Truffe agli anziani: i fondi finiscono a Napoli e Salerno
Un complesso schema di truffe finanziarie rivolto agli anziani è emerso dall’analisi di un’indagine in prosecuzione. La rete ha strutturato un sistema ramificato che lega messaggi mirati, un call center e conti correnti, creando una catena di sottrazione di risparmi mediante canali digitali e trasferimenti internazionali.
truffe agli anziani: quadro operativo e sviluppo delle indagini
Il meccanismo prende avvio da messaggi di testo inviati in massa indirizzati a potenziali vittime casuali. Gli autori si presentano come operatori di una società di pagamento digitale, sostenendo che sia in corso un pagamento non autorizzato e inducendo la vittima a contattare un numero indicato. Durante la conversazione, la vittima viene guidata a fornire le credenziali di accesso e i dati del dispositivo, aprendo la strada all’accesso al home banking.
Con l’accesso ottenuto, l’obiettivo è innalzare il limite dei bonifici istantanei e avviare due disposizioni di pagamento di importi significativi: 48.500 euro e 47.800 euro, inviati verso conti correnti intestati a soggetti campani situati tra Napoli e Salerno. Le somme, in gran parte, sono state trasferite su conti esteri in Belgio e Lussemburgo, gestiti da società controllate da altri soggetti campani, titolari di numerosi rapporti con diverse banche.
Una porzione del denaro è stata prelevata in contanti agli sportelli ATM nelle province di Napoli e Salerno. L’insieme di operazioni ha rivelato un circuito strutturato per mettere a segno truffe, soprattutto ai danni di persone anziane.

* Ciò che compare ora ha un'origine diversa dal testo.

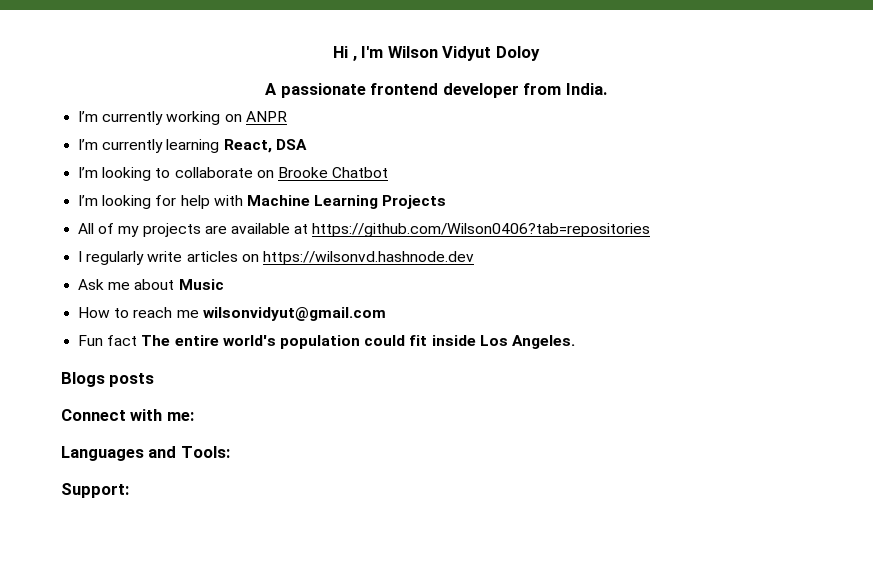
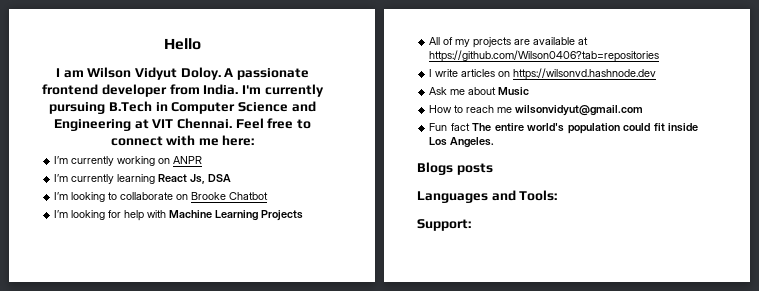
[333,46,384,61] Hi , I'm -> [164,38,201,50] [56,68,84,78] Hello // I am
[495,46,540,61] Doloy // -> [180,67,221,80] Doloy.
(607, 89) none -> [241,84,324,97] [49,101,316,114] [54,118,311,131] [110,135,255,146] I'm currently pursuing B.Tech in Computer Science and Engineering at VIT Chennai. Feel free to connect with me here:
[223,139,272,153] React, -> [158,174,206,184] React Js,
[86,251,145,265] regularly -> (433, 73) none
[61,409,194,421] // Connect with me: -> (493, 169) none

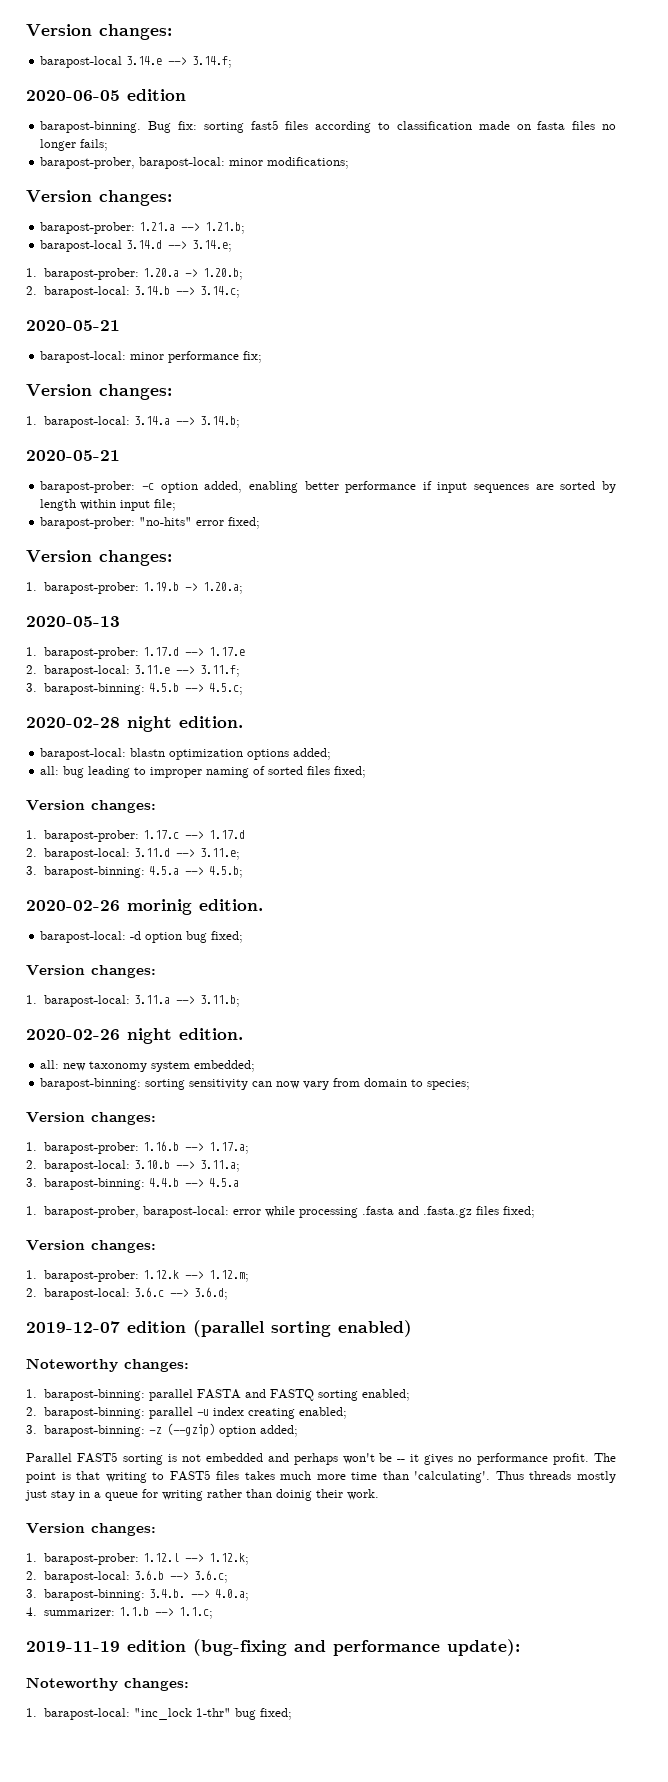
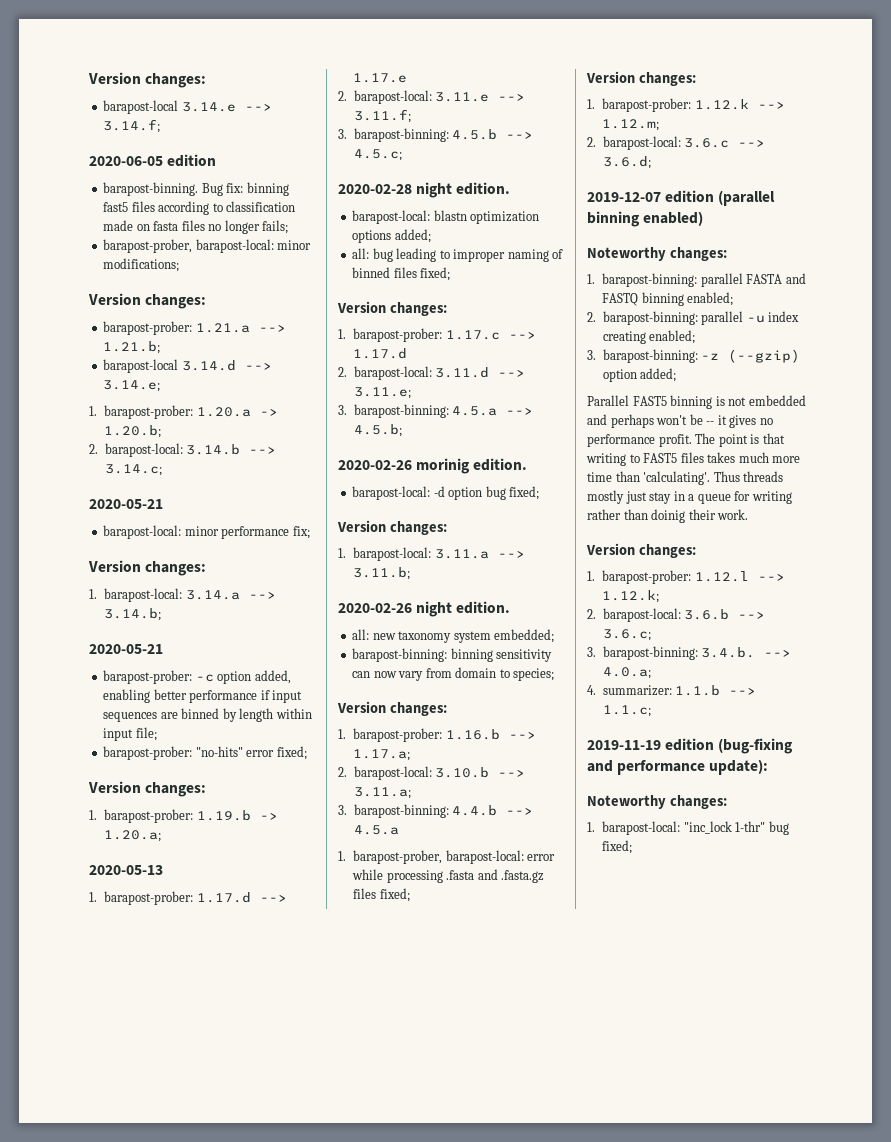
[203,122,244,133] sorting -> [246,182,289,196] binning
[560,481,596,490] sorted -> [181,708,220,719] binned
[268,766,304,775] sorted -> [352,267,391,278] binned
[145,1079,186,1090] sorting -> [450,648,493,662] binning
[271,1321,331,1337] sorting -> [587,211,640,227] binning
[317,1390,358,1401] sorting -> [641,292,684,306] binning
[122,1454,163,1465] sorting -> [670,395,713,409] binning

l’indagine e i luoghi chiave
Le prime attività investigative hanno localizzato gli indagati in Campania (Napoli e Salerno) e hanno portato a diverse perquisizioni: domiciliari, veicolari e personali. Tra il materiale sequestrato figurano un elevato numero di carte prepagate Postepay Evolution intestate a soggetti fittizi, documentazione bancaria utile, telefoni cellulari e SIM. L’analisi ha svelato l’uso di migliaia di messaggi di testo diretti a vittime casuali, gestiti da soggetti residenti in comuni della provincia di Firenze—Fucecchio, Empoli e Santa Croce sull’Arno—e inoltrati tramite sim multi-sim alloggiati in consolle, capaci di sostenere numerose operazioni intestate a cittadini di nazionalità straniera, in prevalenza pakistani.
Il call center è stato individuato in un locale del Comune di Santa Croce sull’Arno. Sono stati rintracciati due intermediari nei comuni di Fucecchio ed Empoli impegnati nell’intestazione delle schede SIM a persone extracomunitarie e nella successiva fornitura ai soggetti che le hanno impiegate per fini illeciti.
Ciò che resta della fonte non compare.